Making kasiri, a wild yeast-fermented cassava beer

Women have long been called the bearers of culture. Among traditional and immigrant communities it is they who pass on folktales through bedtime stories, prepare and preserve traditional recipes (Beoku-Betts, 1995; Singh, Rallen, & Padung, 2013), and whose very bodies act as symbols of culture through prescribed dress and behavior (Winter, 2016). I do not mean to romanticize the Makushi in this post. Like many indigenous communities they endure problems ranging from a lack of opportunity to domestic violence. But my time in Surama Village has made me more attentive to the ways in which activities such as gardening, cooking, and pickling can constitute acts of conservation. A dusty jar of muscadine sauce in a cellar pantry holds remnants of the previous season. The humble okra plant is a botanical memory of the slave trade.

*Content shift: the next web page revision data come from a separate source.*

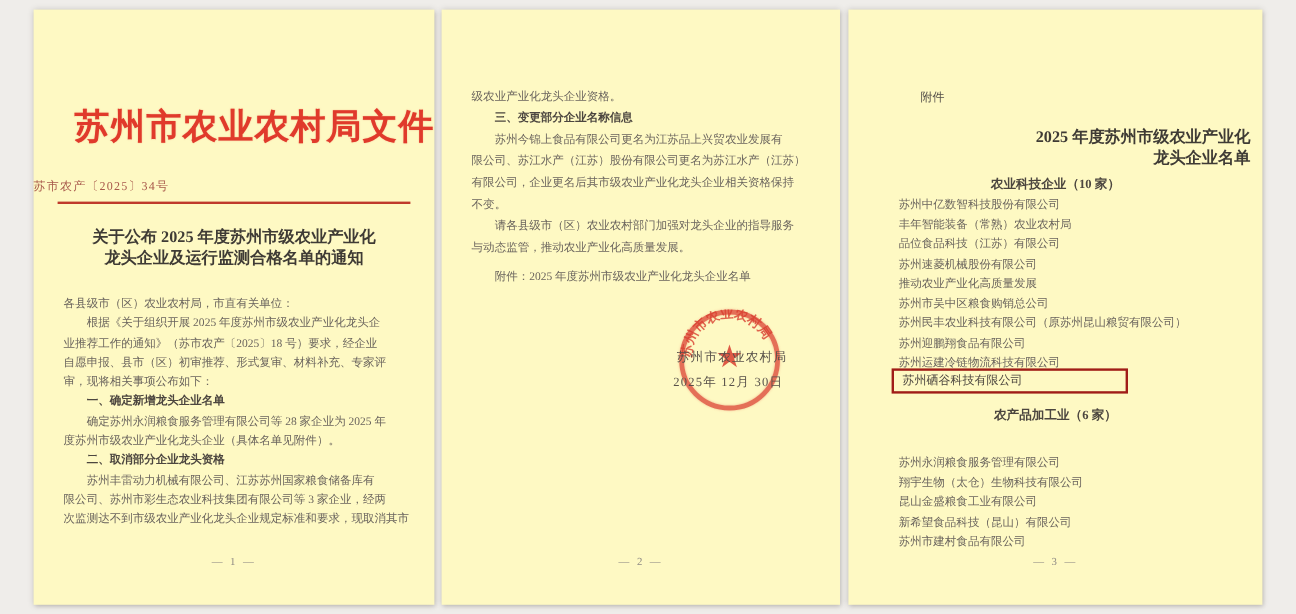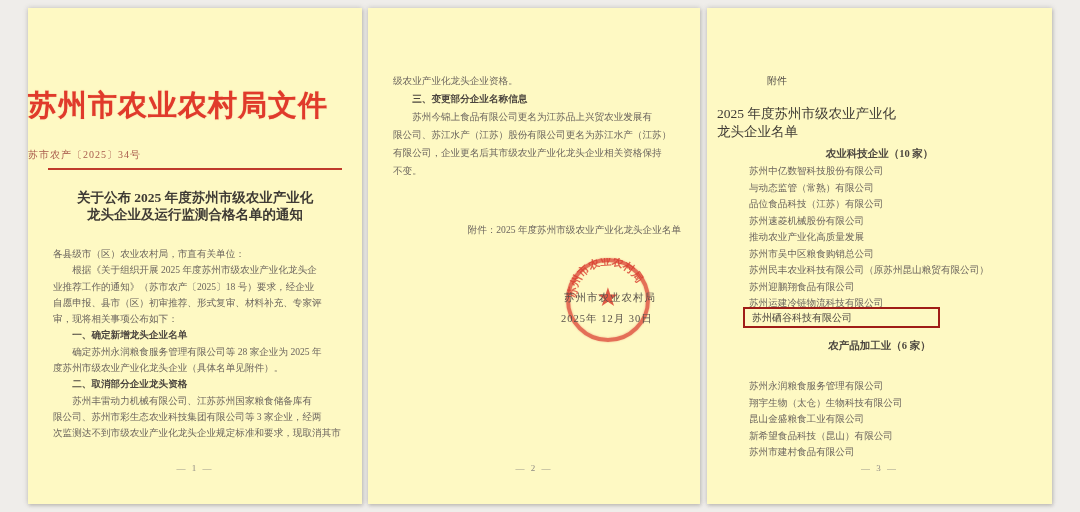--- a/index.html
+++ b/index.html
@@ -14,21 +14,21 @@
     background:#fef9c3;
     box-shadow:0 0 5px rgba(60,55,50,.25), 1px 2px 3px rgba(60,55,50,.15);
   }
   #page1{left:28px;width:334px;}
   #page2{left:368px;width:332px;}
   #page3{left:707px;width:345px;}
 
   
   .red-header{
     position:absolute;top:78px;left:0;right:0;
-    text-align:left;font-size:29px;font-weight:bold;
+    text-align:right;font-size:29px;font-weight:bold;
     color:#e03a2b;letter-spacing:1px;
     text-shadow:0 0 1px rgba(224,58,43,.55);
     white-space:nowrap;
   }
   .doc-number{
     position:absolute;top:140px;left:0;right:0;
     text-align:left;font-size:10px;color:#a8594b;
     filter:blur(.3px);letter-spacing:1px;
   }
   .red-rule{
@@ -53,21 +53,20 @@
     text-align:center;font-size:9px;color:#8e8a84;
     letter-spacing:2px;filter:blur(.25px);
   }
 
   
   #page2 .body-text{top:64px;line-height:18px;}
   .attachment-line{
     position:absolute;top:216px;left:25px;right:19px;
     font-size:9.6px;color:#6b655e;filter:blur(.33px);
     text-indent:2em;
-    text-align:right;
   }
   .seal{
     position:absolute;left:198px;top:250px;width:84px;height:84px;
     pointer-events:none;
   }
   .seal-ring{
     position:absolute;inset:0;border-radius:50%;
     border:4px solid rgba(221,72,56,.78);
     box-shadow:0 0 2px rgba(221,72,56,.4), inset 0 0 2px rgba(221,72,56,.4);
     filter:blur(.4px);
@@ -90,21 +89,21 @@
     letter-spacing:1px;white-space:nowrap;
   }
 
   
   .att-label{
     position:absolute;top:66px;left:60px;
     font-size:10px;color:#55504a;filter:blur(.3px);
   }
   .annex-title{
     position:absolute;top:97px;left:10px;right:10px;
-    text-align:left;font-size:13.5px;font-weight:normal;
+    text-align:right;font-size:13.5px;font-weight:bold;
     line-height:18px;color:#3f3b35;filter:blur(.25px);
   }
   .section-head{
     position:absolute;left:0;right:0;text-align:center;
     font-size:10.5px;font-weight:bold;color:#4c463f;filter:blur(.3px);
   }
   #sec1-head{top:139px;}
   #sec2-head{top:331px;}
   .company-list{
     position:absolute;left:42px;right:14px;
@@ -155,20 +154,24 @@
 
 <div class="page" id="page2">
   <div class="body-text">
     <div>级农业产业化龙头企业资格。</div>
     <div class="b-head">三、变更部分企业名称信息</div>
     <div class="para">
         <div>苏州今锦上食品有限公司更名为江苏品上兴贸农业发展有</div>
         <div>限公司、苏江水产（江苏）股份有限公司更名为苏江水产（江苏）</div>
         <div>有限公司，企业更名后其市级农业产业化龙头企业相关资格保持</div>
         <div>不变。</div>
+      </div>
+    <div class="para">
+        <div>请各县级市（区）农业农村部门加强对龙头企业的指导服务</div>
+        <div>与动态监管，推动农业产业化高质量发展。</div>
       </div>
   </div>
   <div class="attachment-line">附件：2025 年度苏州市级农业产业化龙头企业名单</div>
 
   <div class="seal">
     <div class="seal-ring"></div>
     <svg class="seal-arc" viewBox="0 0 84 84">
       <defs>
           <path id="arcpath" d="M 12,50 A 32,32 0 1 1 72,50" fill="none"></path>
         </defs>
@@ -183,21 +186,21 @@
 
 <div class="page" id="page3">
   <div class="att-label">附件</div>
   <div class="annex-title">
     <div>2025 年度苏州市级农业产业化</div>
     <div>龙头企业名单</div>
   </div>
   <div class="section-head" id="sec1-head">农业科技企业（10 家）</div>
   <div class="company-list" id="list1">
       <div>苏州中亿数智科技股份有限公司</div>
-      <div>与动态监管（常熟）有限公司</div>
+      <div>丰年智能装备（常熟）农业农村局</div>
       <div>品位食品科技（江苏）有限公司</div>
       <div>苏州速菱机械股份有限公司</div>
       <div>推动农业产业化高质量发展</div>
       <div>苏州市吴中区粮食购销总公司</div>
       <div>苏州民丰农业科技有限公司（原苏州昆山粮贸有限公司）</div>
       <div>苏州迎鹏翔食品有限公司</div>
       <div>苏州运建冷链物流科技有限公司</div>
     </div>
   <div class="highlight-box">苏州硒谷科技有限公司</div>
   <div class="section-head" id="sec2-head">农产品加工业（6 家）</div>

I am not a gardener, and some of the plants linked to my cultural heritage are considered invasive here in the US, such as kudzu and bamboo. But I do like to cook. Each time I visit the farmer’s market, I seek out interesting produce I’ve never tried and will return home with Bishop’s Crown Peppers or Dragon Tongue Beans, More often than not the vegetables and herbs I discover are not ones from my mother’s childhood memories (like me, she takes great pleasure in food), so I take comfort in the fact that my impulse buying supports local growers and agricultural biodiversity. Sometimes, however, I think about the complex spice routes and imperial endeavors that brought Latin American chilis to Szechuan and South Indian cuisines. It is in those moments that I see my cooking as more than mere sustenance. Trained by my mother’s discerning palate, I try to create dishes that not only capture the past but render it too tempting to forget.

How I cook, sometimes

References

Beoku-Betts, J. A. (1995). We got our way of cooking things: Women, food, and preservation of cultural identity among the Gullah. Gender & Society, 9(5), 535-555.

Elias, M., McKey, D., Panaud, O., Anstett, M. C., & Robert, T. (2001). Traditional management of cassava morphological and genetic diversity by the Makushi Amerindians (Guyana, South America): perspectives for on-farm conservation of crop genetic resources. Euphytica, 120(1), 143-157.

Henkel, T. W. (2005). Parakari, an indigenous fermented beverage using amylolytic Rhizopus in Guyana. Mycologia, 97(1), 1-11.

Jordan, J. A. (2010). Landscapes of European memory: biodiversity and collective remembrance. History & Memory, 22(2), 5-33.

Singh, R. K., Rallen, O., & Padung, E. (2013). Elderly Adi Women of Arunachal Pradesh: “Living encyclopedias” and cultural refugia in biodiversity conservation of the Eastern Himalaya, India. Environmental management, 52(3), 712-735.

Winter, B. (2016). Women as cultural markers/bearers. The Wiley Blackwell Encyclopedia of Gender and Sexuality Studies, 1-5.

2 thoughts on “A Recipe for Conservation*

  1. You painted one heck of a portrait of the Guyana experience that can only be described as “classic”.